Menurut Adira Finance, hingga September 2023, pembiayaan kendaraan listrik terus menunjukkan tren kenaikan signifikan dibandingkan periode sama tahun sebelumnya.
Terkait jaringan usaha, per 30 September 2023, Adira Finance telah mengoperasikan 470 jaringan usaha di seluruh Indonesia, didukung sekitar 17 ribu karyawan, untuk melayani sekitar 1,9 juta konsumen.
Dari sisi keuangan, Adira Finance membukukan pertumbuhan laba bersih sebesar 17 persen (yoy) menjadi sebesar Rp1,3 triliun di sembilan bulan pertama tahun ini.
Pertumbuhan ini terutama didorong meningkatnya total pendapatan sebesar 11 persen (yoy) menjadi Rp6,9 triliun seiring dengan tumbuhnya kinerja pembiayaan perusahaan. Dengan demikian, Return on Asset (ROA) dan Return on Equity (ROE) Perusahaan masing-masing menjadi 8,4 persen dan 17,7 persen.

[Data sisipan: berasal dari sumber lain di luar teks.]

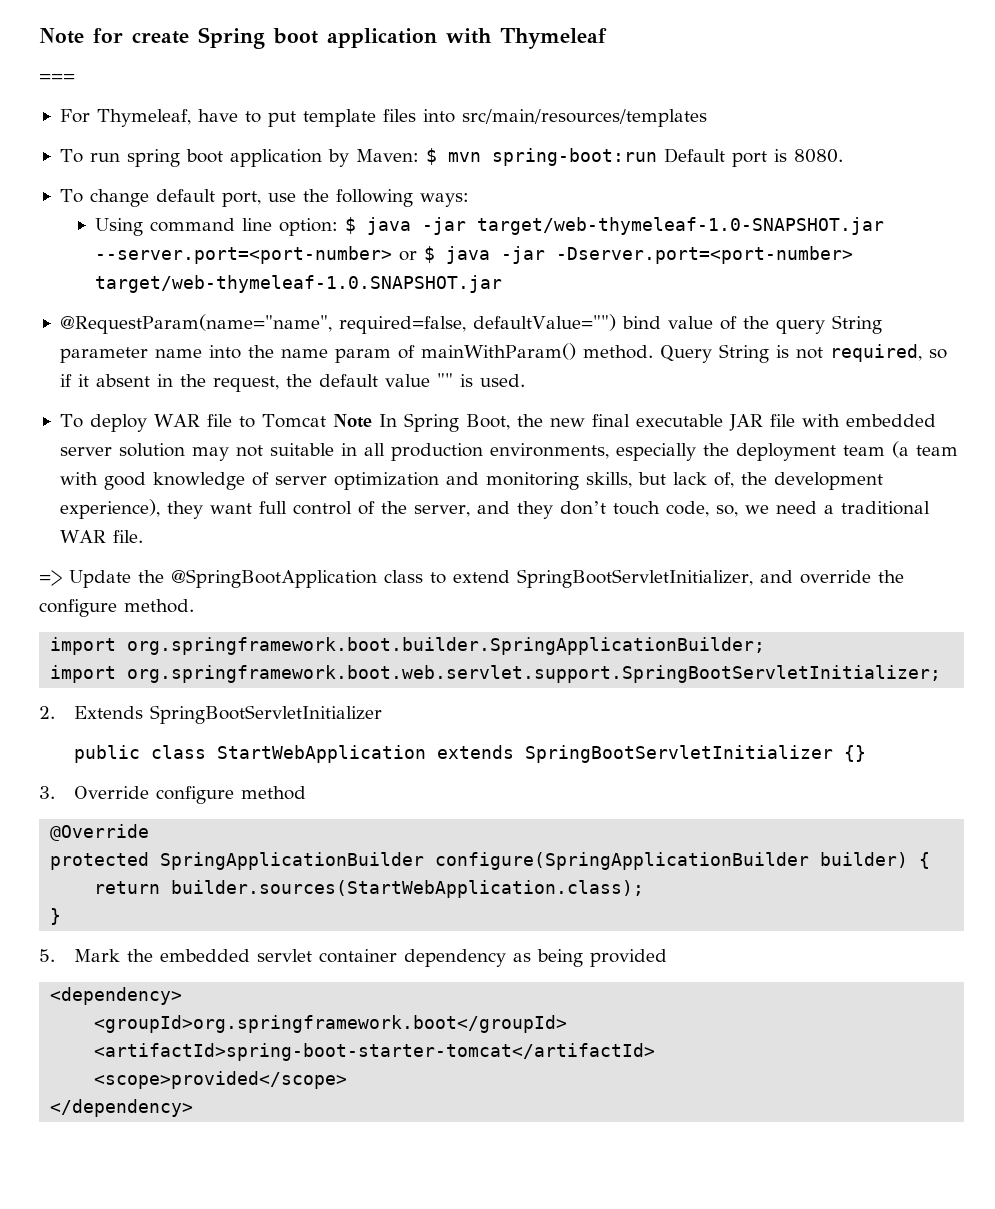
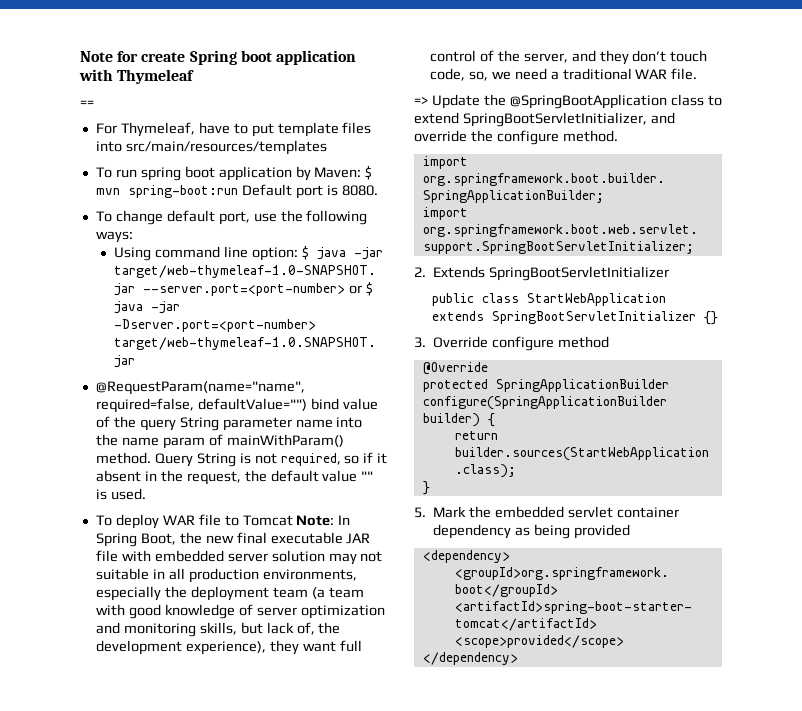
[39,74,75,82] === -> [80,100,94,107] ==
[332,414,372,428] Note -> [296,515,335,526] Note:

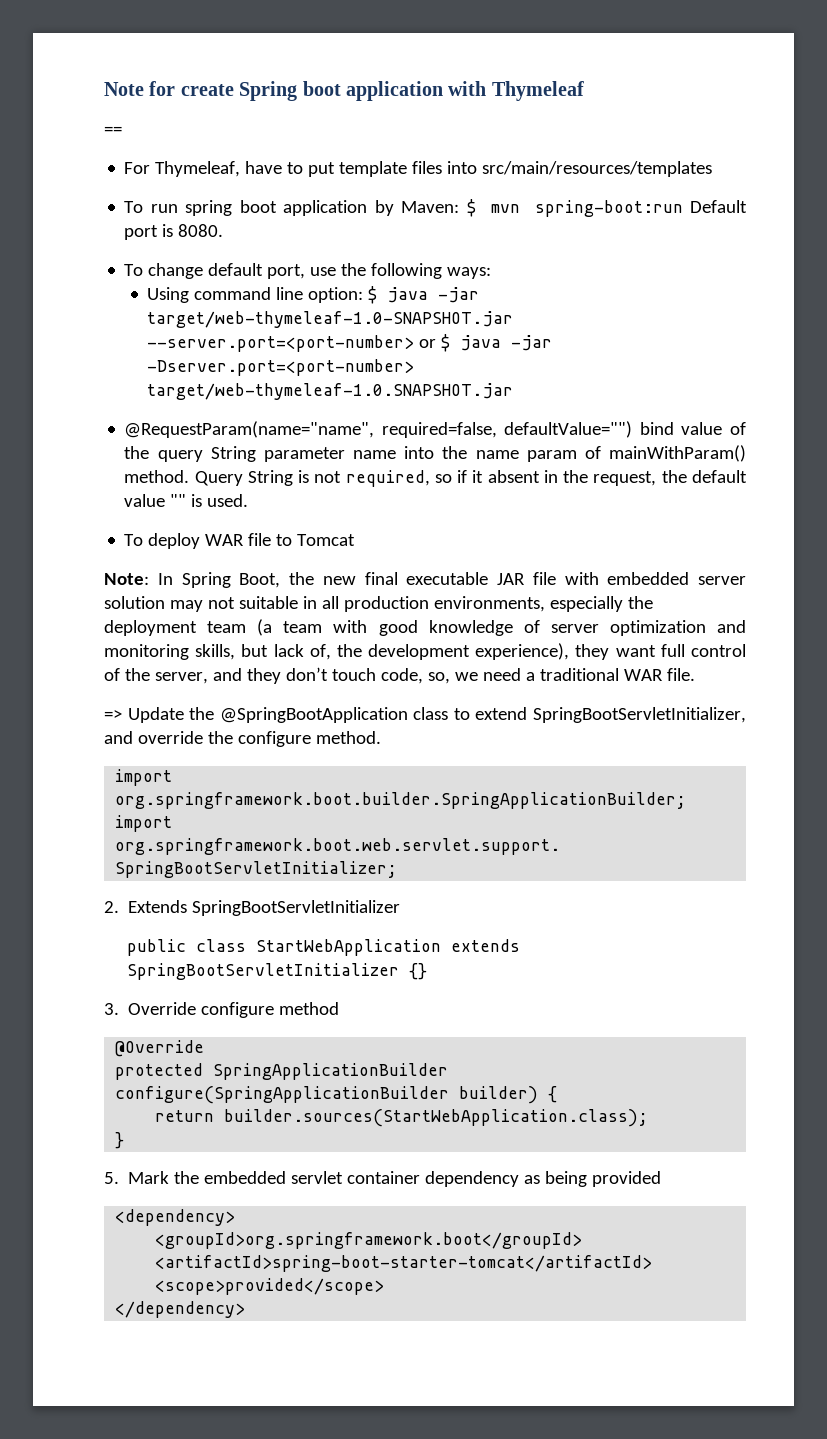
(293, 520) none -> (356, 540) //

Dari sisi pendanaan, Perusahaan terus melakukan diversifikasi sumber pendanaannya melalui dukungan berkelanjutan dari pembiayaan bersama dengan perusahaan induknya, Bank Danamon, dan memperoleh pinjaman eksternal yang meliputi pinjaman bank dan obligasi.
Pada posisi September 2023, Pembiayaan Bersama mewakili 47 persen dari piutang yang dikelola. Sementara itu, total pinjaman perusahaan pada September 2023 tercatat meningkat sebesar 43 persen (yoy) menjadi Rp15,4 triliun, terdiri dari pinjaman bank, baik dalam negeri dan luar negeri dan obligasi & sukuk, masing-masing memberikan kontribusi 66 persen :34 persen. Hasilnya, gearing ratio stabil yaitu sebesar 1,5 kali.